Google has said that its upcoming Stadia cloud gaming service will ensure that in the rare ‘unforeseen circumstances’ of a title publisher pulling support for a game on Stadia, Google will continue to make it available to those who purchased the license to stream it.

In case you are not aware, Stadia is a cloud gaming service from Google that is slated to be launched in November and will stream the gaming software directly from a remote server, saving you from having to buy a consolidated gamebox.

Once you purchase the game, you own the right to play it. In the future, it is possible that some games may no longer be available for new purchases, but existing players will still be able to play the game, says an FAQ page from Stadia.

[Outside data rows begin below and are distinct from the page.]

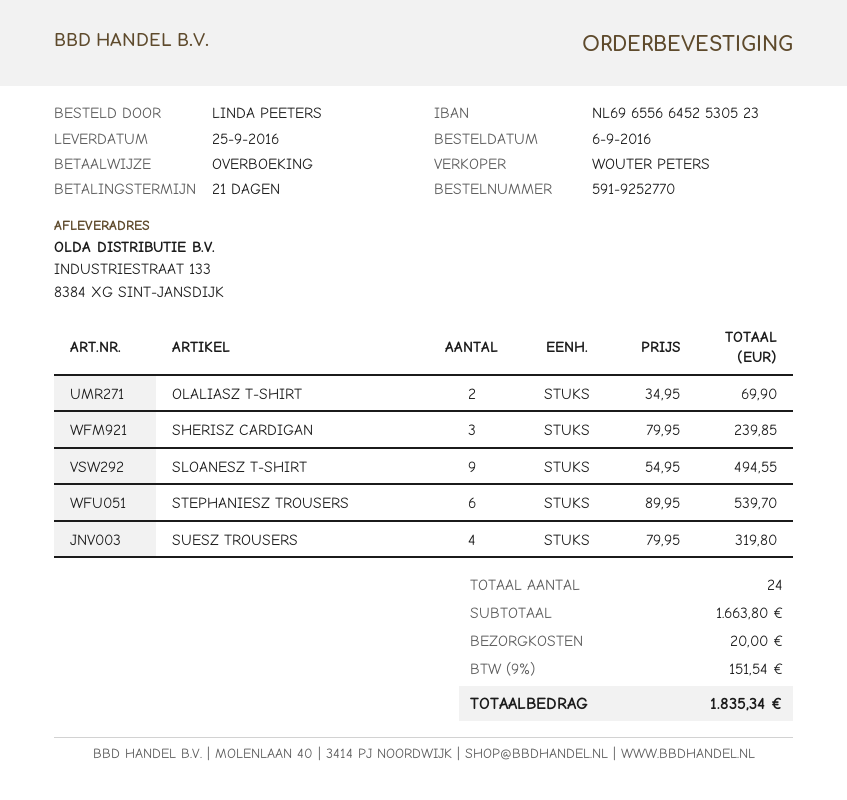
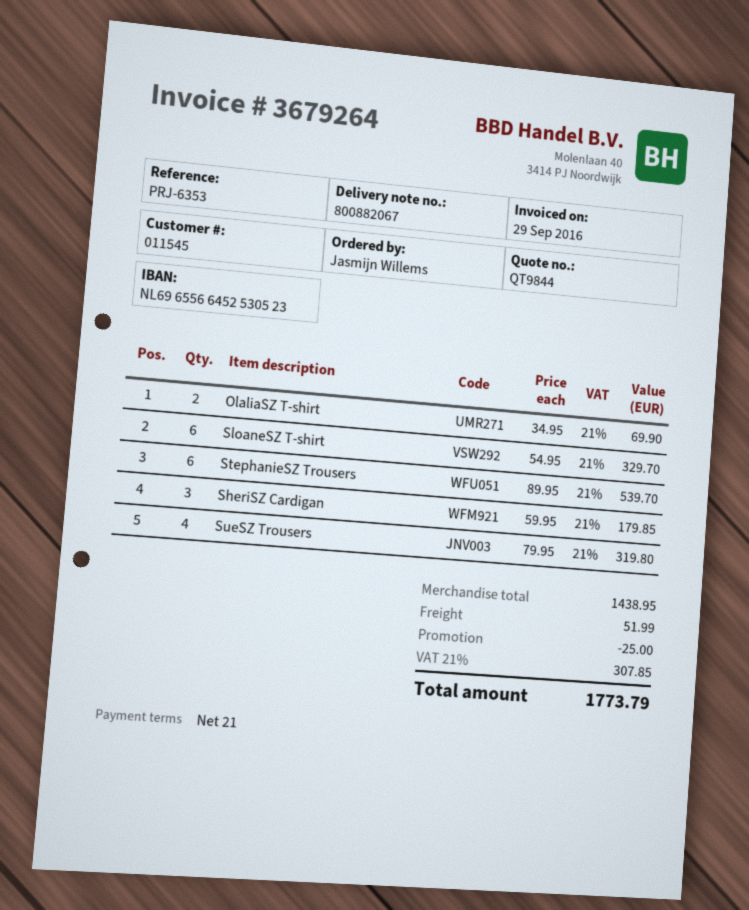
ordered by: LINDA PEETERS -> Jasmijn Willems
SHERISZ CARDIGAN: 3 x 79.95 = 239.85 -> 3 x 59.95 = 179.85
SLOANESZ T-SHIRT: 9 x 54.95 = 494.55 -> 6 x 54.95 = 329.70
subtotal: 1663.80 -> 1438.95
discount: none -> 25.00
shipping: 20.00 -> 51.99
tax: 9% = 151.54 -> 21% = 307.85
total: 1835.34 -> 1773.79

It sounds like a rather specific scenario, but it is certainly not a farfetched one. Stadia, and cloud gaming at large, is an unproven distribution model with unproven economics. It is not yet clear how smart it is for publishers to put games onto Stadia, versus making those games available through one of the many subscription download models now popping up or just sticking with standard physical sales of discs and digital downloads.

There could be a situation in which a publisher decides to experiment with Stadia and later on decide cloud gaming is not worth it, or, in a more likely event, a competing cloud gaming provider, like Microsoft, could outbid Google for streaming exclusivity on a title that ultimately ends up forcing it off Stadia after its release.

Because Google is offering both standard version and a subscription model, called Stadia Pro, that bundles free games alongside direct full game purchases, that would mean customers might lose access to a product they have legitimately paid for and own in the event of a publisher fallout. To assuage all those fears, Google is effectively saying it will not let something like that happen.

However, the phrase ‘unforeseen circumstances’ in the Stadia FAQ could mean anything and cloud gaming’s distribution model leaves open the possibility that true ownership of a streamed software license becomes even more of a diluted concept, just as terms of service and user license agreements have diluted the concept of owning and having control of both digital and physical goods.

We will have to wait until the November launch of Stadia to know clearly what unforeseen circumstances will force Google’s hand in this regard.